La situazione economica dell’Italia è piuttosto drammatica. Il paese sta affrontando ormai da anni una tendenza del ciclo economico strutturalmente bloccata, che nessun governo è ancora riuscito a sbloccare. La causa più grande è additabile all’elevato debito pubblico che è stato accumulato negli anni antecedenti l’ingresso dell’Italia nell’Euro.
Attualmente è opinione di vari politici, pensatori ed economisti che i limiti imposti dal trattato di Maastricht nel 1992 ai conti pubblici dei vari paesi sono da superare, se si vuole far riprendere in modo vigoroso la crescita. Se da un lato è vero che il famoso limite del tre per cento al disavanzo annuale non fu scelto sulla base di alcuna analisi scientifica, è altresì da sottolineare come i governi che si sono succeduti a cavallo dei due secoli non si sono mai posti limiti alle spese. La differenza tra l’Italia e altri paesi con elevati debiti pubblici nel corso del ventesimo secolo come il Regno Unito, la Svezia, il Canada e il Belgio è che questi ultimi hanno mantenuto un livello di debito che ha permesso di affrontare la crisi del 2008 con più tranquillità. Ovviamente per ogni paese è difficile affrontare una crisi finanziaria internazionale. Ma farlo con livelli di debito più bassi può aiutare. Così è accaduto. L’Italia si è fatta trovare impreparata alla grande crisi del 2008.
Cosa fare ora? Si può sostenere che, anche se l’Italia potrebbe aver bisogno di una spinta fiscale, semplicemente non ha più lo spazio fiscale per farlo, visto il già ingente onere del debito pubblico: aumentare ulteriormente le spese metterebbe in discussione la sostenibilità del debito.
Il problema di questo argomento è che il rapporto debito / PIL dipende molto da come il PIL cresce. Tuttavia, quest’ultimo non è invariante rispetto alla posizione fiscale.
Un’austerità più dura potrebbe invece essere controproducente se la crescita del PIL venisse danneggiata più della crescita del debito. Basti pensare al paradosso di Keynes: l’economia è un intero, cioè non è come una singola famiglia: cercare di spendere di meno e risparmiare di più può effettivamente portare a un risparmio minore con la caduta dei redditi.

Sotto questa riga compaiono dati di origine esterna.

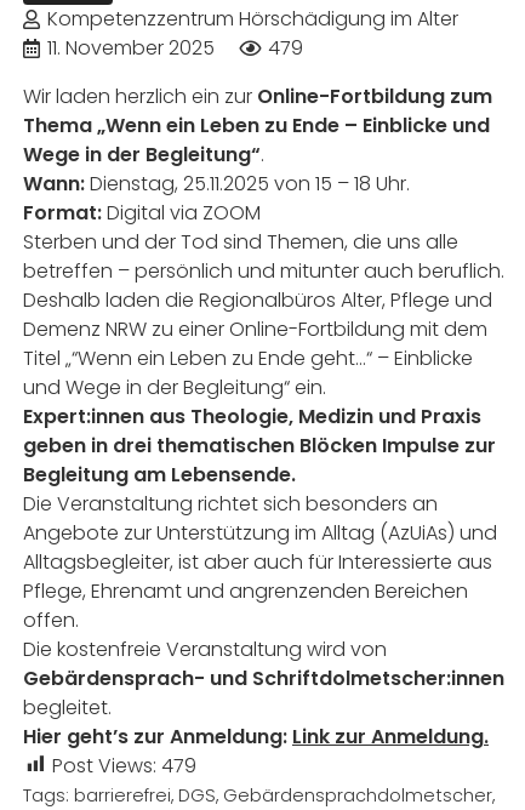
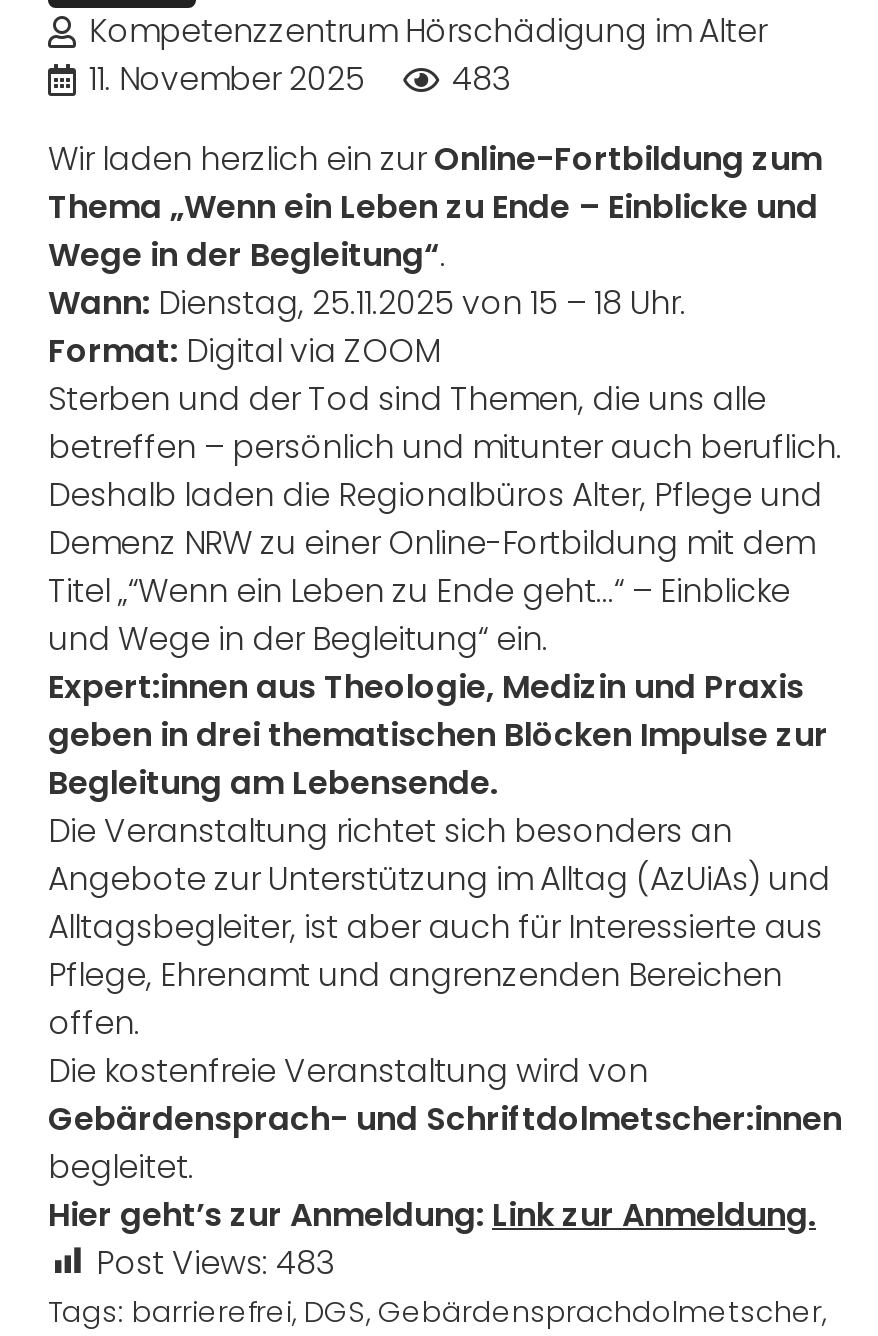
[268,33,303,61] 479 -> [452,55,510,101] 483
[52,751,196,779] Post Views: 479 -> [96,1239,334,1285] Post Views: 483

Se uno stimolo fiscale riuscisse a riportare l’economia al suo trend di crescita, o meglio ancora, a migliorare il potenziale di crescita a lungo termine del paese, migliorerebbe effettivamente la sostenibilità del debito. Questo è il motivo per cui i bassi tassi di crescita italiani non sono un argomento di austerità, sulla base del fatto che un paese a bassa crescita può solo sostenere un debito minore.
Sono piuttosto un argomento di stimolo, perché il debito non può essere sostenuto con una crescita bassa. Caso esemplare è quello della Grecia che, dopo anni di severa austerità, ha perso un quarto del suo PIL. Il suo rapporto debito / PIL è ora più alto di prima, anche dopo una sostanziale cancellazione del debito.
Un contesto di tassi di interesse prossimi allo zero come quello attuale, confermato nuovamente da Mario Draghi fino alla fine del primo semestre del 2020, dovrebbe autofinanziarsi, anche se contribuisce a una crescita del PIL nominale solo leggermente positiva. Naturalmente, l’Italia paga sulle obbligazioni un premio considerevole rispetto al tasso di interesse della BCE, ma una buona parte di tale spread potrebbe essere eliminata con una rivisitazione delle regole riguardanti l’euro e i paesi membri.
Diversi commentatori sollevano anche la questione dell’equità intergenerazionale, affermando che spendere di più oggi indebitando le generazioni future è immorale. Anche se il debito pubblico non dovesse mai essere rimborsato per intero, il costo degli interessi per la manutenzione di una così grande fetta del debito può essere un onere considerevole per il futuro.
Mentre questo può essere vero, questo costo deve essere scambiato contro gli enormi costi della continua austerità attuale. Va anche notato che una larga parte del debito italiano è detenuta a livello nazionale, quindi i pagamenti degli interessi non sono un grosso onere per l’economia nel suo complesso (anche se portano a una redistribuzione).
Inoltre, come sottolineato sopra, lo stimolo fiscale oggi può effettivamente migliorare la sostenibilità del debito per le generazioni future, ponendo una fine più rapida a un periodo di crescita debole. Inoltre, è piuttosto un’austerità continua che è intergenerazionalmente ingiusta: mantenendo il tasso di disoccupazione giovanile del 30% e contribuendo all’effetto di isteresi, una generazione di giovani italiani avrà difficoltà a passare dalla scuola alla vita lavorativa, perdendo l’opportunità di acquisire abilità e danni permanenti alla carriera e alle prospettive di guadagno. Gli effetti dannosi dell’austerità potranno risuonare nei decenni a venire.